Enveloppe en mousse pour micros — élimine le bruit de vent et les claquements. Incontournable en extérieur.
Si vous devez tourner en extérieur et que le vent se lève, même légèrement, votre micro-cravate ou votre micro de caméra deviendra problématique sans sa bonnette anti-vent. Le revêtement en mousse se place sur le microphone et absorbe les mouvements d'air de basse fréquence qui, autrement, se traduiraient par un bruit sourd dans votre enregistrement — à ne pas confondre avec le bruit du vent réel, qu'une bonne bonnette ne peut éliminer complètement. C'est intentionnel : elle doit atténuer le vent, pas le rendre invisible.

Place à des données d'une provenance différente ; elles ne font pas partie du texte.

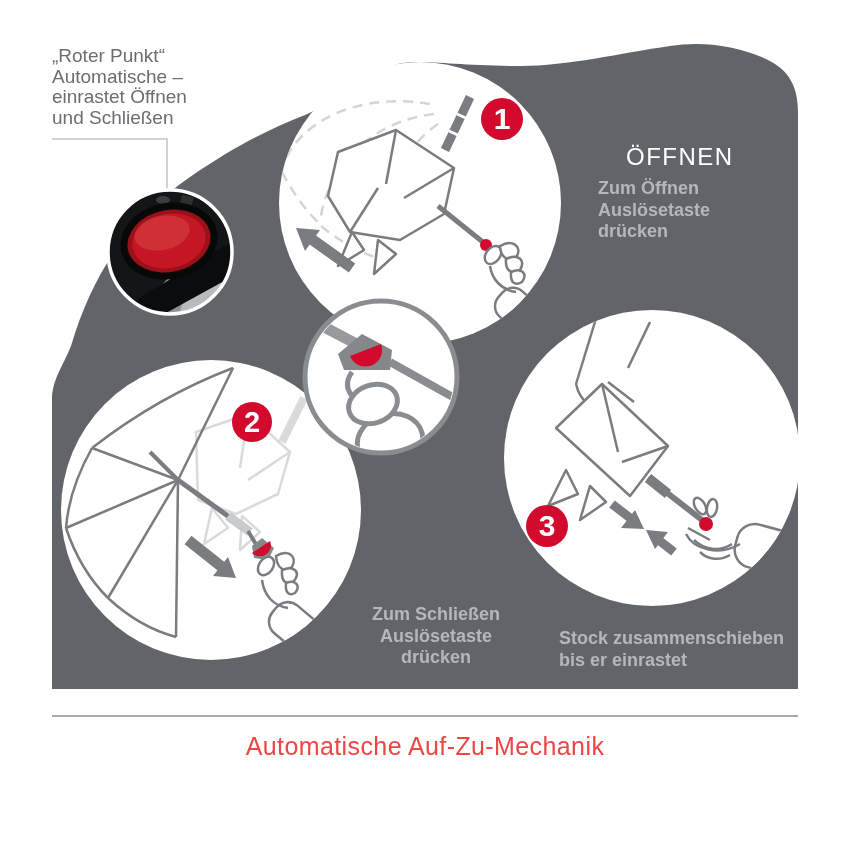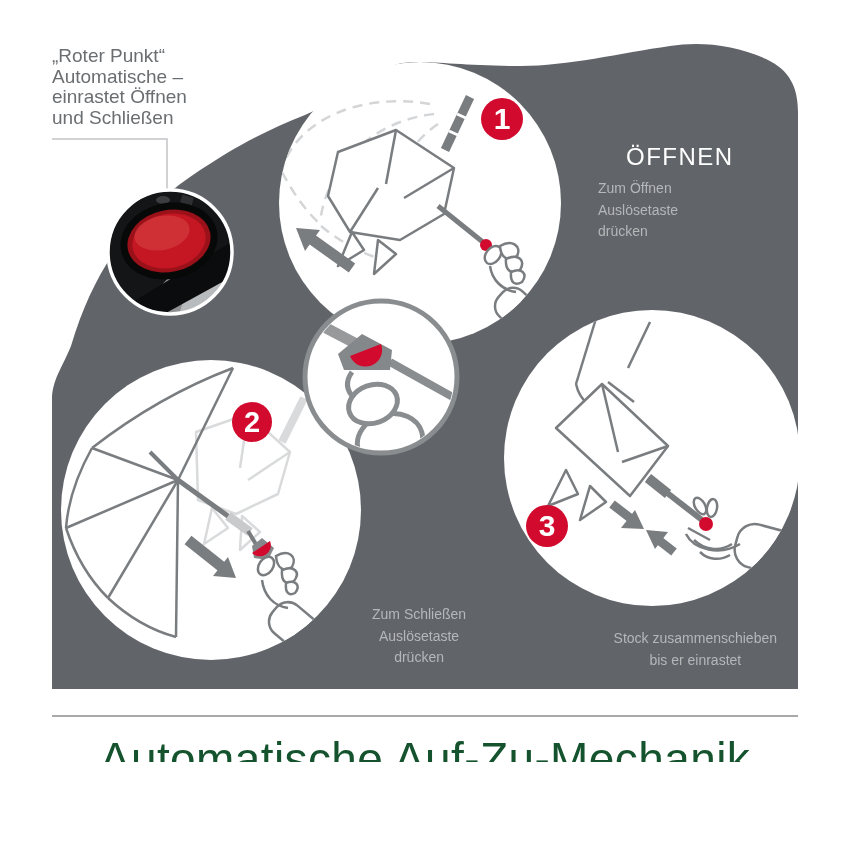--- a/index.html
+++ b/index.html
@@ -2,34 +2,34 @@
 <html><head>
 <meta charset="utf-8">
 <style>
   html,body{margin:0;padding:0;background:#ffffff;}
   #stage{position:relative;width:850px;height:762px;background:#ffffff;overflow:hidden;
          font-family:"Liberation Sans", sans-serif;}
   #artwork{position:absolute;left:0;top:0;}
   .abs{position:absolute;}
   .annotation{left:52px;top:46px;font-size:19px;line-height:20.6px;color:#6b6e71;}
   .step-heading{font-size:24px;letter-spacing:1.5px;color:#ffffff;font-weight:400;}
-  .step-body{font-size:14px;line-height:21.5px;color:#b5b7b9;font-weight:400;}
+  .step-body{font-size:18px;line-height:21.5px;color:#b5b7b9;font-weight:700;}
   .open-block{left:598px;top:143px;margin-left:28px;}
   .open-body{left:598px;top:178px;}
   .close-block{left:372px;top:570px;}
   .close-body{left:372px;top:604px;text-align:center;}
-  .collapse-body{right:73px;top:628px;text-align:center;}
+  .collapse-body{right:66px;top:628px;text-align:left;}
   .badge{position:absolute;background:#d20a2e;border-radius:50%;color:#ffffff;
          font-weight:bold;display:flex;align-items:center;justify-content:center;}
   .badge1{left:481px;top:98px;width:42px;height:42px;font-size:30px;}
   .badge2{left:232px;top:402px;width:40px;height:40px;font-size:29px;}
   .badge3{left:526px;top:505px;width:42px;height:42px;font-size:30px;}
   .separator{left:52px;top:715px;width:746px;height:2px;background:#a9a9a9;}
-  .footer-title{left:0;top:732px;width:850px;text-align:center;font-size:46px;
-                color:#14532d;letter-spacing:0.4px;}
+  .footer-title{left:0;top:732px;width:850px;text-align:center;font-size:25px;
+                color:#ef4444;letter-spacing:0.4px;}
 </style>
 </head>
 <body>
 
 <div id="stage">
 
 <svg id="artwork" width="850" height="850" viewBox="0 0 850 850">
   <defs>
     <clipPath id="clipPhoto">
           <circle cx="170" cy="252" r="61"></circle>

Sur le plateau, cela fonctionne ainsi : la bonnette est constituée de mousse de polyuréthane ou de mélamine à pores ouverts, qui diffuse les ondes de pression de l'air avant qu'elles n'atteignent la membrane. Simultanément, elle absorbe les plosives — c'est-à-dire les sons durs en "P" et "B" produits par les locuteurs. C'est pourquoi elle est également standard pour les enregistrements en intérieur avec des présentateurs ou des acteurs. Pour les enregistrements critiques — interviews en extérieur, enregistrements d'ambiances, voix off en extérieur venteux — vous avez besoin d'une bonne bonnette, pas trop fine. Trop fine, et le vent sifflera simplement à travers. Trop épaisse, et vous perdrez les hautes fréquences, la voix sonnera étouffée.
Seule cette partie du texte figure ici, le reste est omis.